Comme ce sont des officiers publics, les notaires tiennent une place prépondérante lors des transactions immobilières au niveau de la sécurisation de l'opération. Ils sont impartiaux et jouissent d'une totale indépendance. Dans leur mission, ils accompagnent chaque partie en leur dispensant un conseil avisé, ce qui permet de garantir la transparence et la sécurité juridique de la transaction. Le notaire s'adresse à tous les acteurs, que ce soient les acheteurs, les vendeurs ou les investisseurs, afin de les aider à prendre des décisions les mieux adaptées à leur situation.
Le rôle des notaires renforcé
Détail sur les « frais de notaire »
Pour rappel, l'expression « frais de notaire » est employée fréquemment pour désigner les sommes versées au notaire à l'occasion d'un achat immobilier. Or, l'expression est trompeuse. En effet, il serait plutôt juste de parler de « frais d'acquisition » ou de « frais d'achat immobilier ». Ces frais sont reversés à environ 80% au Trésor Public. Ils ne représentent qu'une faible partie seulement la rémunération du notaire.
Généralement, les frais de notaires sont réglés par l'acquéreur et collectés par le notaire. Ces frais s'additionnent au prix d'achat du bien immobilier. Ils s'élèvent, environ, à 7 à 8% du prix de vente dans l'ancien et à 3 à 4% dans le neuf.
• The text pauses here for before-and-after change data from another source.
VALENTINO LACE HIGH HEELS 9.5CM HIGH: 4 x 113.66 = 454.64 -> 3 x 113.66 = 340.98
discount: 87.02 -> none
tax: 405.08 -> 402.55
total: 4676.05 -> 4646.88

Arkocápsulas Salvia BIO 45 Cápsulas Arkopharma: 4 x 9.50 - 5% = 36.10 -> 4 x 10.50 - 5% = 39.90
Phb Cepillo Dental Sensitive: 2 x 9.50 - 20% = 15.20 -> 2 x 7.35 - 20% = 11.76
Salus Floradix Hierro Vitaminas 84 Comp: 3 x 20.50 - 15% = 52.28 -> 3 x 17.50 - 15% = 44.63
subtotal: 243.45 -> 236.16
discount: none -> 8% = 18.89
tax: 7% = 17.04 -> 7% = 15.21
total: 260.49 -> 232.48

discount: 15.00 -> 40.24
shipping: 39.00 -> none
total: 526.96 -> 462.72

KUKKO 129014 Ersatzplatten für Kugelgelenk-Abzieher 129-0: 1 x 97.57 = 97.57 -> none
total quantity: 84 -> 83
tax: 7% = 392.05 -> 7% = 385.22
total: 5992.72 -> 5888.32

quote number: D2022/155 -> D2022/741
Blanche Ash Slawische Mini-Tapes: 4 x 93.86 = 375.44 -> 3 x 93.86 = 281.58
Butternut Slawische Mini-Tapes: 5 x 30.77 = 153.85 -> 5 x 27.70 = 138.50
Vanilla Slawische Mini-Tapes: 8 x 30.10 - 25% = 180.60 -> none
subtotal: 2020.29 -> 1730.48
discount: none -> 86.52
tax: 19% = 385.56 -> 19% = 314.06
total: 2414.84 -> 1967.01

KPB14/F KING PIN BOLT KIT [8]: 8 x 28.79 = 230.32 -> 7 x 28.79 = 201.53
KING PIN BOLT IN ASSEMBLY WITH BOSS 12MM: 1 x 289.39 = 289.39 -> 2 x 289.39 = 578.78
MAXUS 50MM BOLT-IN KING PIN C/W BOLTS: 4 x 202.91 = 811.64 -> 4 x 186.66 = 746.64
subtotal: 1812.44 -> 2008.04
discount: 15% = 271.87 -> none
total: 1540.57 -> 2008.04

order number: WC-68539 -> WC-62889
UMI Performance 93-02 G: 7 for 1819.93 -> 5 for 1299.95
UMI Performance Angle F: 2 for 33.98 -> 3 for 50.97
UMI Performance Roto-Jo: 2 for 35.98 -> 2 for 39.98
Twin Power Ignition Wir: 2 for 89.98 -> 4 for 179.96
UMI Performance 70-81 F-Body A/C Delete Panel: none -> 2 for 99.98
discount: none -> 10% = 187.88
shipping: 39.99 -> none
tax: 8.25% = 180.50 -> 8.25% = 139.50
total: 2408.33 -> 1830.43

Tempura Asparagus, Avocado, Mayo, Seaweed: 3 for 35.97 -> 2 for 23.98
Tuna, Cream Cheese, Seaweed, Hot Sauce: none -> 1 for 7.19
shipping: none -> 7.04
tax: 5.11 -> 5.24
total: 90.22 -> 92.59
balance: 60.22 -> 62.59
Trois éléments composent ces frais. Il y a tout d'abord les impôts et les taxes reversées à l'Etat ou aux collectivités locales. Viennent ensuite les frais et débours, qui correspondent aux frais avancés par le notaire afin de réaliser plusieurs démarches administratives auprès des tiers (géomètre-expert, syndic de copropriété...) et de remplir des formalités pour le compte de son client. Enfin, il reste la rémunération du notaire, plus simplement appelée « émoluments » car il s'agit d'une prestation soumise à un tarif réglementé par l'Etat. Les émoluments sont proportionnels au prix de vente et soumis à un barème stipulé dans l'article A444-91 du Code du commerce. Ce tarif est unique. Il est applicable, peu importe le notaire choisi, et ne peut pas être négocié au cas par cas. S'il le souhaite, et selon certaines conditions, le notaire peut appliquer une remise totale ou partielle sur ses émoluments.